I feel exactly same for unit tests and ORMs. I'd like to what kind business applications these two items really delivered. In my experience they both worked in most trivial sense. Either projects were mostly POCs and no one really cared about production issues. Or they were so overstaffed that team can continue to support to provide daily work to devs.
> I _really_ have to dispute the idea that unit tests score the maximum on maintainability. The fact that they are _so_ tightly tied to lower-level code makes your code _miserable_ to maintain.
I disagree to the point I argue the exact opposite. Unit tests are undoubtedly the ones that score the highest on maintainability. They are unit tests after all, meaning they are self-contained and cover the behavior of individual units that are tested in complete isolation.
If you add a component, you add tests. If you remove a component, you delete it's tests. If you fix a bug in a component, you both add one of more tests that reproduce the bug and assert the expected output and use all existing tests to verify your fix doesn't introduce a regression. Easy.
Above all, unit tests serve as your project's documentation of expected behavior and intent.
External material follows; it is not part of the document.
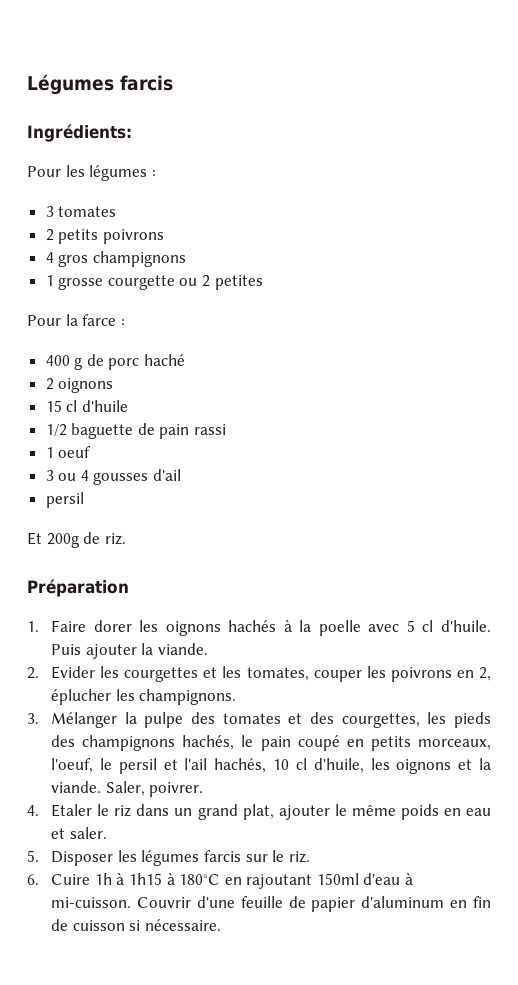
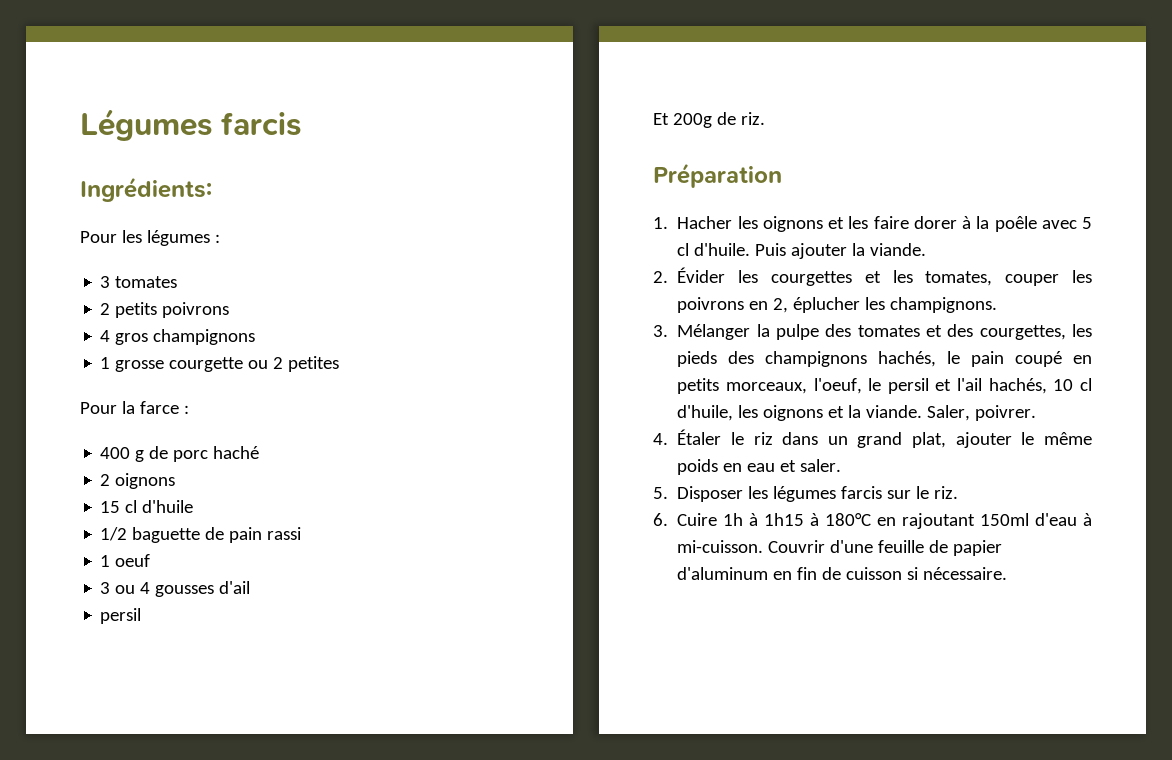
[51,620,277,636] Faire dorer les oignons hachés -> [677,216,957,232] Hacher les oignons et les faire dorer
[318,620,361,636] poelle -> [994,216,1037,232] poêle
[51,666,96,679] Evider -> [677,267,726,283] Évider
[51,804,93,817] Etaler -> [677,429,722,445] Étaler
I can't count the times where I spotted the root cause of a bug in a legacy project just by checking related unit tests.
> (...) a whole whack of integration tests at the boundaries of your services/modules (which should have well-defined interfaces that are unlikely to change frequently when making fixes), and a handful of unit tests for things that are Very Important or just difficult or really slow to test at the integration level.
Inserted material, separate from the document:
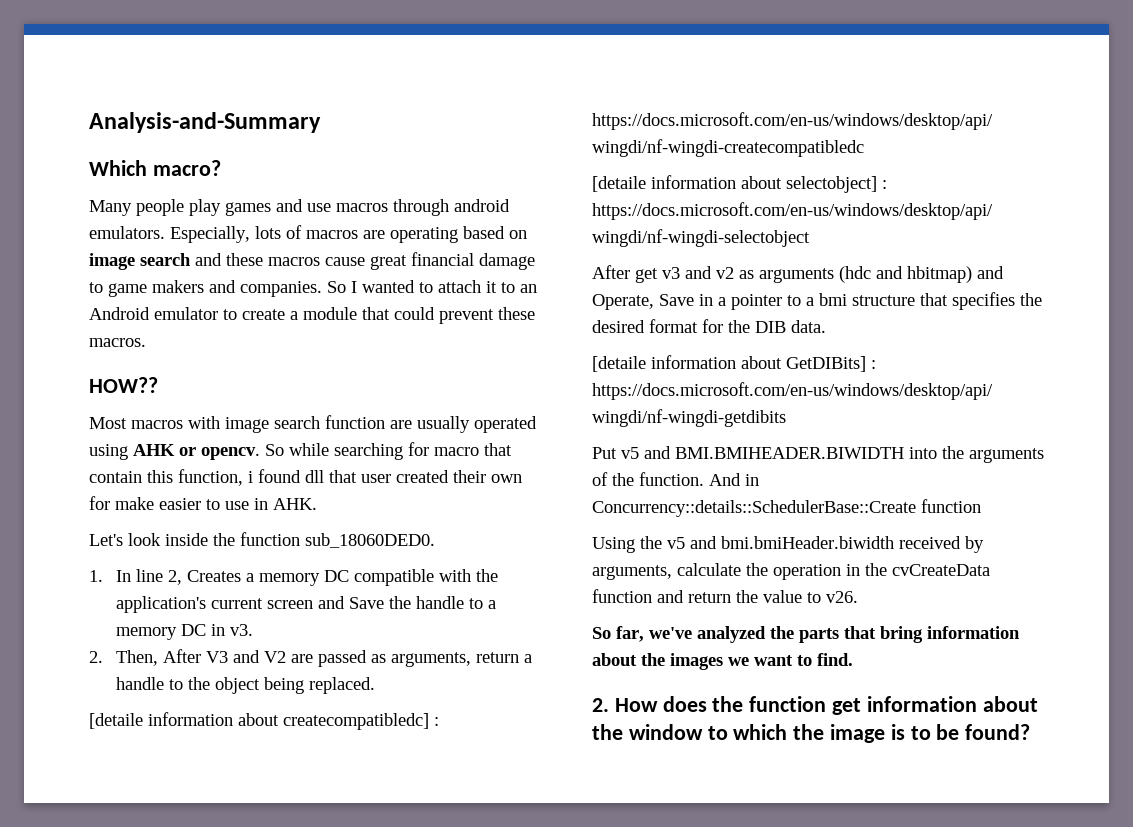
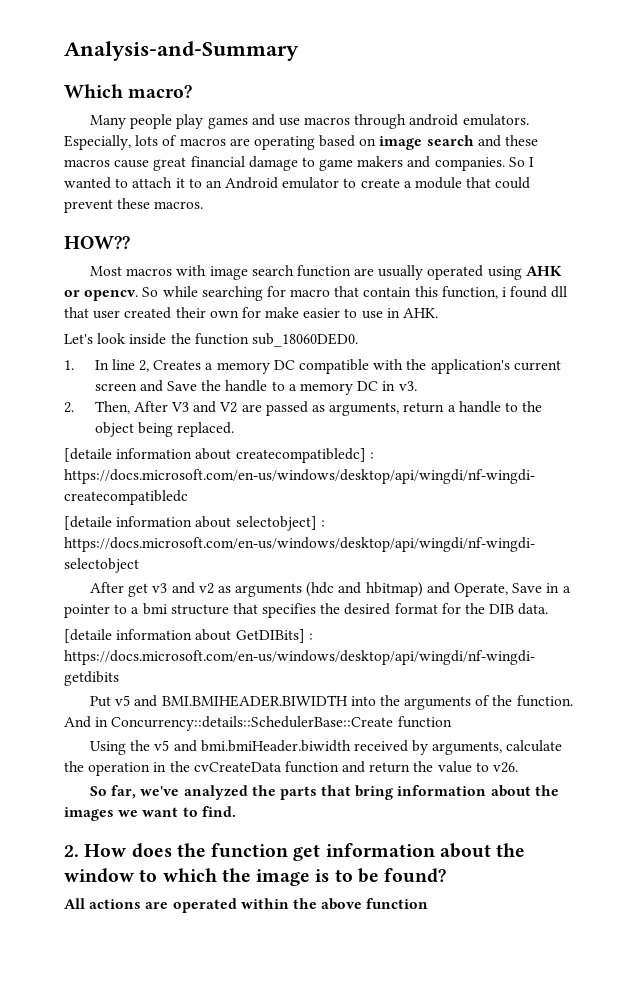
(1031, 732) none -> [64,898,429,913] // All actions are operated within the above function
If it works for you then it's perfectly ok. To me, the need for "a whole whack of integration tests" only arises if you failed to put together a decent coverage of unit tests. You specify interfaces at the unit test level, and it's at the unit test level where you verify those invariants. If you somehow decided to dump that responsibility on integration tests then you're just replacing many fast-running targeted tests that pinpoint failures with many slow-rumming broad-scope tests that you need to analyze to figure out the root cause. On top of that, you are not adding checks for these invariants in the tests you must change if you mush change the interface. Those who pretend this is extra maintainability needs from unit tests are completely missing the point and creating their own problems.
I think the whole problem is just terminology. For example take your comment. You start talking about unit tests and units, but then suddenly we're talking about components. Are they synonymous to units? Are they a higher level, or a lower level concept?
People have such varying ideas about what "unit" means. For some it's a function, for others it's a class, for others yet it's a package or module. So talking about "unit" and "unit test" without specifying your own definition of "unit" is pointless, because there will only be misunderstandings.
The "test diamond" has been what I've been working with for a long while now, and I find I greatly prefer it. A few E2E tests to ensure critical system functionality works, a whole whack of integration tests at the boundaries of your services/modules (which should have well-defined interfaces that are unlikely to change frequently when making fixes), and a handful of unit tests for things that are Very Important or just difficult or really slow to test at the integration level.
This helps keep your test suite size from running away on you (unit tests may be fast, but if you work somewhere that has a fetish for them, it can still take forever to run a few thousand), ensures you have good coverage, and helps reinforce good practices around planning and documentation of your system/module interfaces and boundaries.